=== Begin Enclosure ===

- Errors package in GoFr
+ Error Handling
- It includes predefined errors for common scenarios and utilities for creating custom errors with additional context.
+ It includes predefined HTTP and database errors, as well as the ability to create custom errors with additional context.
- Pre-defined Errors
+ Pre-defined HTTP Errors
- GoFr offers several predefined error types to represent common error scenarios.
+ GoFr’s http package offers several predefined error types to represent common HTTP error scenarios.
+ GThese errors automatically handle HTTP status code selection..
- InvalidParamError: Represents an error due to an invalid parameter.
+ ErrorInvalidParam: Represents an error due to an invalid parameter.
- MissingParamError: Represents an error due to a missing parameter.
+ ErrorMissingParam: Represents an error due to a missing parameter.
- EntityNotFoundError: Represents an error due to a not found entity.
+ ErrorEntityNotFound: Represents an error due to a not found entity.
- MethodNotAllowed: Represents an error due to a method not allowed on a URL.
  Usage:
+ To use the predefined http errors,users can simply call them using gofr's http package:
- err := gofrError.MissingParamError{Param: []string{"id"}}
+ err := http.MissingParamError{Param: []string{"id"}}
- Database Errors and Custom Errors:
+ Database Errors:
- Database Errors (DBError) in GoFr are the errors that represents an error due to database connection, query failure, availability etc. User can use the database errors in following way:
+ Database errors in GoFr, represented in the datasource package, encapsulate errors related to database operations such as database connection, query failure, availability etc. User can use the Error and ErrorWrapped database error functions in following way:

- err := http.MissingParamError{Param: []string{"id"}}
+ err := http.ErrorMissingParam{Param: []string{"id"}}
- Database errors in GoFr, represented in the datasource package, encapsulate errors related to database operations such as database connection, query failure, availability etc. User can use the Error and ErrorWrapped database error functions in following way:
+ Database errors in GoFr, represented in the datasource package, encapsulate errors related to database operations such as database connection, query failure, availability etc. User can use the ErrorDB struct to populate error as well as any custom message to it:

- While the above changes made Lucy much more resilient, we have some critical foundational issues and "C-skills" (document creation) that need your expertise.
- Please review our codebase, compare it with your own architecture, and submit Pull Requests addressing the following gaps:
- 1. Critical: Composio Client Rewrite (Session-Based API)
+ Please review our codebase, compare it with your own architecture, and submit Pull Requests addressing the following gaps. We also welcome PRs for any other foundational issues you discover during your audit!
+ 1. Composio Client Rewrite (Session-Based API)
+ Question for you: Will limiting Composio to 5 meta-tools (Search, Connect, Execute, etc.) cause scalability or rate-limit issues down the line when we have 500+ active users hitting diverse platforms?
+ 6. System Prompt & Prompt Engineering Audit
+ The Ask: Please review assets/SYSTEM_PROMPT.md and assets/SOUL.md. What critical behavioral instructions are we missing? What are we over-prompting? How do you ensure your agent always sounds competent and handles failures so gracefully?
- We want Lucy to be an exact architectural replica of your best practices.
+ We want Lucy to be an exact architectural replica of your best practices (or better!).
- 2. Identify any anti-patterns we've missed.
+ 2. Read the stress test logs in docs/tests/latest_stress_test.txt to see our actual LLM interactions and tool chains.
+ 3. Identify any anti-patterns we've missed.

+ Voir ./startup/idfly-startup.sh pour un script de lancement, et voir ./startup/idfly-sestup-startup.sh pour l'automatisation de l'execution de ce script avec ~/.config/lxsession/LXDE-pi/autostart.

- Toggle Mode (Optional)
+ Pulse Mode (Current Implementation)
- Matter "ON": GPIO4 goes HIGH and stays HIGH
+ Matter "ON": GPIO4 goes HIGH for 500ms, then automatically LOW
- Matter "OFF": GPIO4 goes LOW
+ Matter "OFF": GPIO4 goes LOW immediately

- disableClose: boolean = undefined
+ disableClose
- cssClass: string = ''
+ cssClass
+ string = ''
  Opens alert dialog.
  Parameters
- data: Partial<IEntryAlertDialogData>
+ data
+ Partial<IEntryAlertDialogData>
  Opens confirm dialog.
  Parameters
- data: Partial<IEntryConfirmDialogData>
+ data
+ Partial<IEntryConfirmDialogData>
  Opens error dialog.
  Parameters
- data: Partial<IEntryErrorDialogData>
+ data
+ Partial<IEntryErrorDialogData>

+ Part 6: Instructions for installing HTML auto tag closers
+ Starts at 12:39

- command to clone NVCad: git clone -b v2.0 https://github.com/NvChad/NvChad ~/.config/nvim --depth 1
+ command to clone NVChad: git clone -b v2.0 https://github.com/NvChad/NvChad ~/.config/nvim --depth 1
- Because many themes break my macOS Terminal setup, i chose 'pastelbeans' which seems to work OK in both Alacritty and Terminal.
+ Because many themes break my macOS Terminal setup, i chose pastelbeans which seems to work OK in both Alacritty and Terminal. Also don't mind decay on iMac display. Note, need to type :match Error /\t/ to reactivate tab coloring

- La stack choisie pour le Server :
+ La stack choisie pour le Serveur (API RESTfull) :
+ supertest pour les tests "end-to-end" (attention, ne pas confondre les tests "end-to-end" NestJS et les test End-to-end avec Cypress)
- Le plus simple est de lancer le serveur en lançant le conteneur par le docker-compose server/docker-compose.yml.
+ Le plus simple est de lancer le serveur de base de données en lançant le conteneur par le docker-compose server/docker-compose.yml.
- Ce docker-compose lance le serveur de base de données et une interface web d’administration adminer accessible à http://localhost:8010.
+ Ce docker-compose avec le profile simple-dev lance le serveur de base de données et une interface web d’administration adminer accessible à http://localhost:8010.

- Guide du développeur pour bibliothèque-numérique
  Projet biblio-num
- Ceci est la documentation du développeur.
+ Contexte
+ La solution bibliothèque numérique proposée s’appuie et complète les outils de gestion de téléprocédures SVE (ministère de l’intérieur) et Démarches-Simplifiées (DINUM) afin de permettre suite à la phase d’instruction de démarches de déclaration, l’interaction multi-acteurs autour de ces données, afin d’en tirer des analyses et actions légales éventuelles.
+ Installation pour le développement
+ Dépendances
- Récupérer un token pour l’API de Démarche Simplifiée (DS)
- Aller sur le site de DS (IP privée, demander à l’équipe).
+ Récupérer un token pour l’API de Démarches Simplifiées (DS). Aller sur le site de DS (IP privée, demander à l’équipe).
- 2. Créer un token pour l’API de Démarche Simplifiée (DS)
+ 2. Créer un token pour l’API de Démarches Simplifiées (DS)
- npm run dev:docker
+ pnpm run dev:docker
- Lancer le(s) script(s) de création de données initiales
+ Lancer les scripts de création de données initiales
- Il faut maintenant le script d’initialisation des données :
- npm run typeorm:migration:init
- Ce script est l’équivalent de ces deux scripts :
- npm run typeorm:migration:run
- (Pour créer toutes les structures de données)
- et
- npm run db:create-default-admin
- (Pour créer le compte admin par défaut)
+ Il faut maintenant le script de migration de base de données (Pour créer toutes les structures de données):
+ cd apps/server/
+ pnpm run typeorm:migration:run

=== End Enclosure ===

_Assignment_
Copy every entry exactly, missing none.

_Response area_
- Errors package in GoFr
+ Error Handling
- It includes predefined errors for common scenarios and utilities for creating custom errors with additional context.
+ It includes predefined HTTP and database errors, as well as the ability to create custom errors with additional context.
- Pre-defined Errors
+ Pre-defined HTTP Errors
- GoFr offers several predefined error types to represent common error scenarios.
+ GoFr’s http package offers several predefined error types to represent common HTTP error scenarios.
+ GThese errors automatically handle HTTP status code selection..
- InvalidParamError: Represents an error due to an invalid parameter.
+ ErrorInvalidParam: Represents an error due to an invalid parameter.
- MissingParamError: Represents an error due to a missing parameter.
+ ErrorMissingParam: Represents an error due to a missing parameter.
- EntityNotFoundError: Represents an error due to a not found entity.
+ ErrorEntityNotFound: Represents an error due to a not found entity.
- MethodNotAllowed: Represents an error due to a method not allowed on a URL.
  Usage:
+ To use the predefined http errors,users can simply call them using gofr's http package:
- err := gofrError.MissingParamError{Param: []string{"id"}}
+ err := http.MissingParamError{Param: []string{"id"}}
- Database Errors and Custom Errors:
+ Database Errors:
- Database Errors (DBError) in GoFr are the errors that represents an error due to database connection, query failure, availability etc. User can use the database errors in following way:
+ Database errors in GoFr, represented in the datasource package, encapsulate errors related to database operations such as database connection, query failure, availability etc. User can use the Error and ErrorWrapped database error functions in following way:

- err := http.MissingParamError{Param: []string{"id"}}
+ err := http.ErrorMissingParam{Param: []string{"id"}}
- Database errors in GoFr, represented in the datasource package, encapsulate errors related to database operations such as database connection, query failure, availability etc. User can use the Error and ErrorWrapped database error functions in following way:
+ Database errors in GoFr, represented in the datasource package, encapsulate errors related to database operations such as database connection, query failure, availability etc. User can use the ErrorDB struct to populate error as well as any custom message to it:

- While the above changes made Lucy much more resilient, we have some critical foundational issues and "C-skills" (document creation) that need your expertise.
- Please review our codebase, compare it with your own architecture, and submit Pull Requests addressing the following gaps:
- 1. Critical: Composio Client Rewrite (Session-Based API)
+ Please review our codebase, compare it with your own architecture, and submit Pull Requests addressing the following gaps. We also welcome PRs for any other foundational issues you discover during your audit!
+ 1. Composio Client Rewrite (Session-Based API)
+ Question for you: Will limiting Composio to 5 meta-tools (Search, Connect, Execute, etc.) cause scalability or rate-limit issues down the line when we have 500+ active users hitting diverse platforms?
+ 6. System Prompt & Prompt Engineering Audit
+ The Ask: Please review assets/SYSTEM_PROMPT.md and assets/SOUL.md. What critical behavioral instructions are we missing? What are we over-prompting? How do you ensure your agent always sounds competent and handles failures so gracefully?
- We want Lucy to be an exact architectural replica of your best practices.
+ We want Lucy to be an exact architectural replica of your best practices (or better!).
- 2. Identify any anti-patterns we've missed.
+ 2. Read the stress test logs in docs/tests/latest_stress_test.txt to see our actual LLM interactions and tool chains.
+ 3. Identify any anti-patterns we've missed.

+ Voir ./startup/idfly-startup.sh pour un script de lancement, et voir ./startup/idfly-sestup-startup.sh pour l'automatisation de l'execution de ce script avec ~/.config/lxsession/LXDE-pi/autostart.

- Toggle Mode (Optional)
+ Pulse Mode (Current Implementation)
- Matter "ON": GPIO4 goes HIGH and stays HIGH
+ Matter "ON": GPIO4 goes HIGH for 500ms, then automatically LOW
- Matter "OFF": GPIO4 goes LOW
+ Matter "OFF": GPIO4 goes LOW immediately

- disableClose: boolean = undefined
+ disableClose
- cssClass: string = ''
+ cssClass
+ string = ''
  Opens alert dialog.
  Parameters
- data: Partial<IEntryAlertDialogData>
+ data
+ Partial<IEntryAlertDialogData>
  Opens confirm dialog.
  Parameters
- data: Partial<IEntryConfirmDialogData>
+ data
+ Partial<IEntryConfirmDialogData>
  Opens error dialog.
  Parameters
- data: Partial<IEntryErrorDialogData>
+ data
+ Partial<IEntryErrorDialogData>

+ Part 6: Instructions for installing HTML auto tag closers
+ Starts at 12:39

- command to clone NVCad: git clone -b v2.0 https://github.com/NvChad/NvChad ~/.config/nvim --depth 1
+ command to clone NVChad: git clone -b v2.0 https://github.com/NvChad/NvChad ~/.config/nvim --depth 1
- Because many themes break my macOS Terminal setup, i chose 'pastelbeans' which seems to work OK in both Alacritty and Terminal.
+ Because many themes break my macOS Terminal setup, i chose pastelbeans which seems to work OK in both Alacritty and Terminal. Also don't mind decay on iMac display. Note, need to type :match Error /\t/ to reactivate tab coloring

- La stack choisie pour le Server :
+ La stack choisie pour le Serveur (API RESTfull) :
+ supertest pour les tests "end-to-end" (attention, ne pas confondre les tests "end-to-end" NestJS et les test End-to-end avec Cypress)
- Le plus simple est de lancer le serveur en lançant le conteneur par le docker-compose server/docker-compose.yml.
+ Le plus simple est de lancer le serveur de base de données en lançant le conteneur par le docker-compose server/docker-compose.yml.
- Ce docker-compose lance le serveur de base de données et une interface web d’administration adminer accessible à http://localhost:8010.
+ Ce docker-compose avec le profile simple-dev lance le serveur de base de données et une interface web d’administration adminer accessible à http://localhost:8010.

- Guide du développeur pour bibliothèque-numérique
  Projet biblio-num
- Ceci est la documentation du développeur.
+ Contexte
+ La solution bibliothèque numérique proposée s’appuie et complète les outils de gestion de téléprocédures SVE (ministère de l’intérieur) et Démarches-Simplifiées (DINUM) afin de permettre suite à la phase d’instruction de démarches de déclaration, l’interaction multi-acteurs autour de ces données, afin d’en tirer des analyses et actions légales éventuelles.
+ Installation pour le développement
+ Dépendances
- Récupérer un token pour l’API de Démarche Simplifiée (DS)
- Aller sur le site de DS (IP privée, demander à l’équipe).
+ Récupérer un token pour l’API de Démarches Simplifiées (DS). Aller sur le site de DS (IP privée, demander à l’équipe).
- 2. Créer un token pour l’API de Démarche Simplifiée (DS)
+ 2. Créer un token pour l’API de Démarches Simplifiées (DS)
- npm run dev:docker
+ pnpm run dev:docker
- Lancer le(s) script(s) de création de données initiales
+ Lancer les scripts de création de données initiales
- Il faut maintenant le script d’initialisation des données :
- npm run typeorm:migration:init
- Ce script est l’équivalent de ces deux scripts :
- npm run typeorm:migration:run
- (Pour créer toutes les structures de données)
- et
- npm run db:create-default-admin
- (Pour créer le compte admin par défaut)
+ Il faut maintenant le script de migration de base de données (Pour créer toutes les structures de données):
+ cd apps/server/
+ pnpm run typeorm:migration:run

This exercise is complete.